Yesterday I wrote about a state district court judge tossing the State of North Dakota’s suit against Purdue Pharma. “The state’s effort to hold one company to account for this entire, complex public health issue oversimplifies the problem,” Judge James Hill wrote in his opinion (read it in full below).

He also threw cold water on the idea that a drug company can be held liable for the ways in which its legal product might be used in illegal ways.

“Purdue has no control over its product after it is sold to distributors, then to pharmacies, and then prescribed to customers,” he wrote.

Those are strong points, and proper grounds for dismissal (though I’m certain we haven’t heard the last of this case), but there’s also a problem with state and local governments blaming the pharmaceutical industry even as they aggressively arrest and convict drug abusers.

It’s a question of where to assign responsibility for drug abuse. Does it lay in those who make the drugs? Or those who abuse them?

The government clearly believes the latter given how many people they arrest, convict, and punish for taking drugs. My colleague April Baumgarten recently reported that North Dakota is third in the nation when it comes to arresting juveniles on drug charges, and while her article didn’t really break down those arrests by type of drug, I think we can probably assume a significant percentage was for opiates.

If the user of illegal drugs is liable for their actions, how can the drug industry also be liable for those actions?

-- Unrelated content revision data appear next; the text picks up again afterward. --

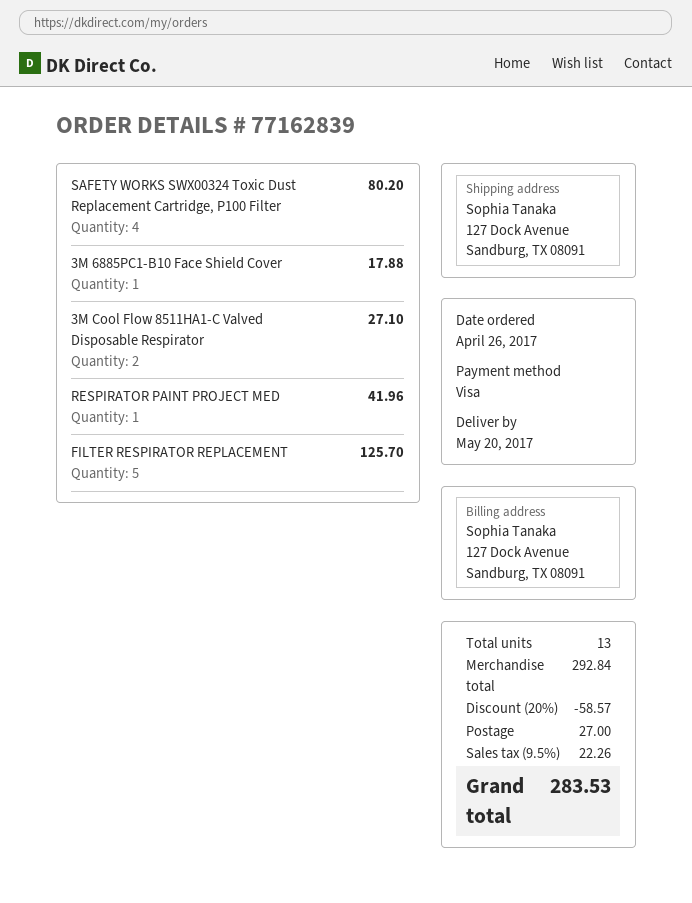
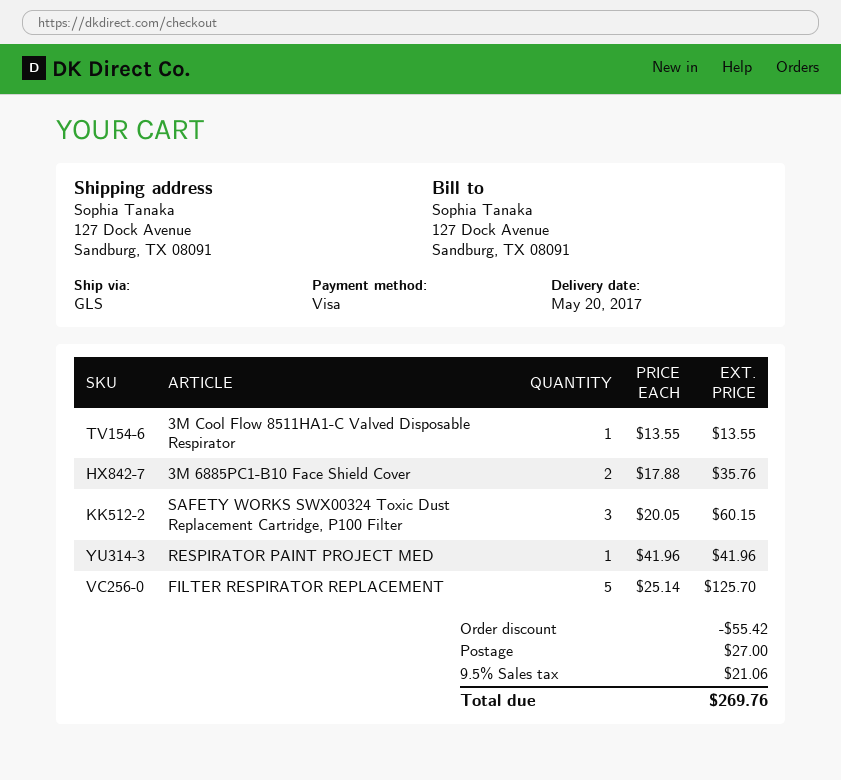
SAFETY WORKS SWX00324 Toxic Dust Replacement Cartridge, P100 Filter: 4 for 80.20 -> 3 for 60.15
3M 6885PC1-B10 Face Shield Cover: 1 for 17.88 -> 2 for 35.76
3M Cool Flow 8511HA1-C Valved Disposable Respirator: 2 for 27.10 -> 1 for 13.55
discount: 58.57 -> 55.42
tax: 9.5% = 22.26 -> 9.5% = 21.06
total: 283.53 -> 269.76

If I buy a legal purchase of a chain saw, and then use that chain saw to assault my neighbor for not mowing their grass, is the chainsaw company liable for my unlawful use of their product?

A caveat: If Purdue Pharma, or any other drug company, manufactured a faulty product then they should be held responsible.

Another caveat: If Purdue Pharma, or any other drug company, worked in any way to facilitate the illicit use of or trade in their products they should be held responsible.

But, as Judge Hill noted, the State of North Dakota (and others, though Hill wasn’t ruling on their suits) are trying to hold this company and industry responsible for the illegal use of their legal drugs use even as they hold drug abusers responsible for their actions in court every day.

This seems hypocritical, and a fatal law to the arguments in favor of this litigation.

On a somewhat related note, anyone else thinks it’s ironic that our Attorney General has the authority to entangle the State of North Dakota in all manner of lawsuits which cost the taxpayers money, but lawmakers are now forcing the state Auditor to come begging to them for permission to conduct audits which also cost money?

I think the AG should have this authority, and I think Stenehjem has generally exercised it wisely. If he hadn’t we could elect someone else. But his exercise of authority certainly puts what lawmakers did to the Auditor in context.